*** Opening Information ***

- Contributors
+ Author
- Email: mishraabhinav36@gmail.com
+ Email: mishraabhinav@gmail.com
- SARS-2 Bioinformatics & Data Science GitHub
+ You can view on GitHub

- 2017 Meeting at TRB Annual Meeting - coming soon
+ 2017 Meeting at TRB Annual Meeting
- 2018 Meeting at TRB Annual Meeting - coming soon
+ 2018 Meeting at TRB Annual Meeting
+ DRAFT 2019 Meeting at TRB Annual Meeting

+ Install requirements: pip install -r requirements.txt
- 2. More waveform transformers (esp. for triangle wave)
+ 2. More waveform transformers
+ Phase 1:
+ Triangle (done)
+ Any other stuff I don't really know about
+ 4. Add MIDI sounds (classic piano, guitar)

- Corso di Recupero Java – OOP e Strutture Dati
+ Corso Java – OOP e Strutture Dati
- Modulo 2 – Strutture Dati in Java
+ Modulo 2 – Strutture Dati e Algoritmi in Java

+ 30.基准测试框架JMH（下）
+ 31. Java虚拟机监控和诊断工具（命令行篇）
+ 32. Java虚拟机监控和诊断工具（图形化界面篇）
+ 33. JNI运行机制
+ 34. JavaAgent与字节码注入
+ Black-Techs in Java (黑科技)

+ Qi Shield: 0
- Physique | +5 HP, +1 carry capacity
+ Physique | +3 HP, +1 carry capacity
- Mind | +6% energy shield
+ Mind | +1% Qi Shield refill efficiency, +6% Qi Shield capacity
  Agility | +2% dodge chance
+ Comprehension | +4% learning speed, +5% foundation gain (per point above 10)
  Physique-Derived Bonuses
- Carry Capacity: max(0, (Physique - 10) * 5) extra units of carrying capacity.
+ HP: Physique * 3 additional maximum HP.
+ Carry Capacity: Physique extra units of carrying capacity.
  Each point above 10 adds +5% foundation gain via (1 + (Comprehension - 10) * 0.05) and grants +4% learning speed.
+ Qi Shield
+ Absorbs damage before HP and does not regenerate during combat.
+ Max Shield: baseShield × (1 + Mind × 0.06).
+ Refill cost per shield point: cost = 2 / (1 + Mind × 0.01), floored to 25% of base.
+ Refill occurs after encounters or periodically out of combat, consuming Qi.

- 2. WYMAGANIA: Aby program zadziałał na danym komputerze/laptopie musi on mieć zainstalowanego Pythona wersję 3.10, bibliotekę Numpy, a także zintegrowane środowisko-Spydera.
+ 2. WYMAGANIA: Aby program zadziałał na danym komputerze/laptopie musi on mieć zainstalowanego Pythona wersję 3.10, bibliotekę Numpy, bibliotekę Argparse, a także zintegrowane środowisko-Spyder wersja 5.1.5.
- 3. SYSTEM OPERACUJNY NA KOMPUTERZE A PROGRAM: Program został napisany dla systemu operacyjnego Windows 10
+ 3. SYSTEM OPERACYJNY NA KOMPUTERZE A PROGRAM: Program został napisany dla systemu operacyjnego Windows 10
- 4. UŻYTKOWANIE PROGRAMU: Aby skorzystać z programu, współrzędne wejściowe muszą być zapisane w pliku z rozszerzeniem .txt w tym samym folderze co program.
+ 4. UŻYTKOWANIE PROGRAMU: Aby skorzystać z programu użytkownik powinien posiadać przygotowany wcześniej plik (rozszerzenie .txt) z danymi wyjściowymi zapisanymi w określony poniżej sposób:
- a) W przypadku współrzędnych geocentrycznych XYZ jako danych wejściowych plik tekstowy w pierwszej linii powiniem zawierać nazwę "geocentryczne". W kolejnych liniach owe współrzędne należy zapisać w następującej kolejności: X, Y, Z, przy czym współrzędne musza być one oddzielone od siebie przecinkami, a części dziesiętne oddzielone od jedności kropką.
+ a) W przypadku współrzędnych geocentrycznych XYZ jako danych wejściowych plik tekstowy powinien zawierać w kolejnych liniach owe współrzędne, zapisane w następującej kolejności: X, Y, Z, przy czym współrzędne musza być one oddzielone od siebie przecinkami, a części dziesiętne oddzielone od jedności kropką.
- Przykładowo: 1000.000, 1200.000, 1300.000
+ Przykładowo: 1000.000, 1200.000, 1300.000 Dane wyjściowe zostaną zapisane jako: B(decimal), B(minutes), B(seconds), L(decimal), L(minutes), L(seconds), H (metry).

*** Closing Information ***

What is needed is a word-for-word copy of all the records above.

* [Written reply]:
- Contributors
+ Author
- Email: mishraabhinav36@gmail.com
+ Email: mishraabhinav@gmail.com
- SARS-2 Bioinformatics & Data Science GitHub
+ You can view on GitHub

- 2017 Meeting at TRB Annual Meeting - coming soon
+ 2017 Meeting at TRB Annual Meeting
- 2018 Meeting at TRB Annual Meeting - coming soon
+ 2018 Meeting at TRB Annual Meeting
+ DRAFT 2019 Meeting at TRB Annual Meeting

+ Install requirements: pip install -r requirements.txt
- 2. More waveform transformers (esp. for triangle wave)
+ 2. More waveform transformers
+ Phase 1:
+ Triangle (done)
+ Any other stuff I don't really know about
+ 4. Add MIDI sounds (classic piano, guitar)

- Corso di Recupero Java – OOP e Strutture Dati
+ Corso Java – OOP e Strutture Dati
- Modulo 2 – Strutture Dati in Java
+ Modulo 2 – Strutture Dati e Algoritmi in Java

+ 30.基准测试框架JMH（下）
+ 31. Java虚拟机监控和诊断工具（命令行篇）
+ 32. Java虚拟机监控和诊断工具（图形化界面篇）
+ 33. JNI运行机制
+ 34. JavaAgent与字节码注入
+ Black-Techs in Java (黑科技)

+ Qi Shield: 0
- Physique | +5 HP, +1 carry capacity
+ Physique | +3 HP, +1 carry capacity
- Mind | +6% energy shield
+ Mind | +1% Qi Shield refill efficiency, +6% Qi Shield capacity
  Agility | +2% dodge chance
+ Comprehension | +4% learning speed, +5% foundation gain (per point above 10)
  Physique-Derived Bonuses
- Carry Capacity: max(0, (Physique - 10) * 5) extra units of carrying capacity.
+ HP: Physique * 3 additional maximum HP.
+ Carry Capacity: Physique extra units of carrying capacity.
  Each point above 10 adds +5% foundation gain via (1 + (Comprehension - 10) * 0.05) and grants +4% learning speed.
+ Qi Shield
+ Absorbs damage before HP and does not regenerate during combat.
+ Max Shield: baseShield × (1 + Mind × 0.06).
+ Refill cost per shield point: cost = 2 / (1 + Mind × 0.01), floored to 25% of base.
+ Refill occurs after encounters or periodically out of combat, consuming Qi.

- 2. WYMAGANIA: Aby program zadziałał na danym komputerze/laptopie musi on mieć zainstalowanego Pythona wersję 3.10, bibliotekę Numpy, a także zintegrowane środowisko-Spydera.
+ 2. WYMAGANIA: Aby program zadziałał na danym komputerze/laptopie musi on mieć zainstalowanego Pythona wersję 3.10, bibliotekę Numpy, bibliotekę Argparse, a także zintegrowane środowisko-Spyder wersja 5.1.5.
- 3. SYSTEM OPERACUJNY NA KOMPUTERZE A PROGRAM: Program został napisany dla systemu operacyjnego Windows 10
+ 3. SYSTEM OPERACYJNY NA KOMPUTERZE A PROGRAM: Program został napisany dla systemu operacyjnego Windows 10
- 4. UŻYTKOWANIE PROGRAMU: Aby skorzystać z programu, współrzędne wejściowe muszą być zapisane w pliku z rozszerzeniem .txt w tym samym folderze co program.
+ 4. UŻYTKOWANIE PROGRAMU: Aby skorzystać z programu użytkownik powinien posiadać przygotowany wcześniej plik (rozszerzenie .txt) z danymi wyjściowymi zapisanymi w określony poniżej sposób:
- a) W przypadku współrzędnych geocentrycznych XYZ jako danych wejściowych plik tekstowy w pierwszej linii powiniem zawierać nazwę "geocentryczne". W kolejnych liniach owe współrzędne należy zapisać w następującej kolejności: X, Y, Z, przy czym współrzędne musza być one oddzielone od siebie przecinkami, a części dziesiętne oddzielone od jedności kropką.
+ a) W przypadku współrzędnych geocentrycznych XYZ jako danych wejściowych plik tekstowy powinien zawierać w kolejnych liniach owe współrzędne, zapisane w następującej kolejności: X, Y, Z, przy czym współrzędne musza być one oddzielone od siebie przecinkami, a części dziesiętne oddzielone od jedności kropką.
- Przykładowo: 1000.000, 1200.000, 1300.000
+ Przykładowo: 1000.000, 1200.000, 1300.000 Dane wyjściowe zostaną zapisane jako: B(decimal), B(minutes), B(seconds), L(decimal), L(minutes), L(seconds), H (metry).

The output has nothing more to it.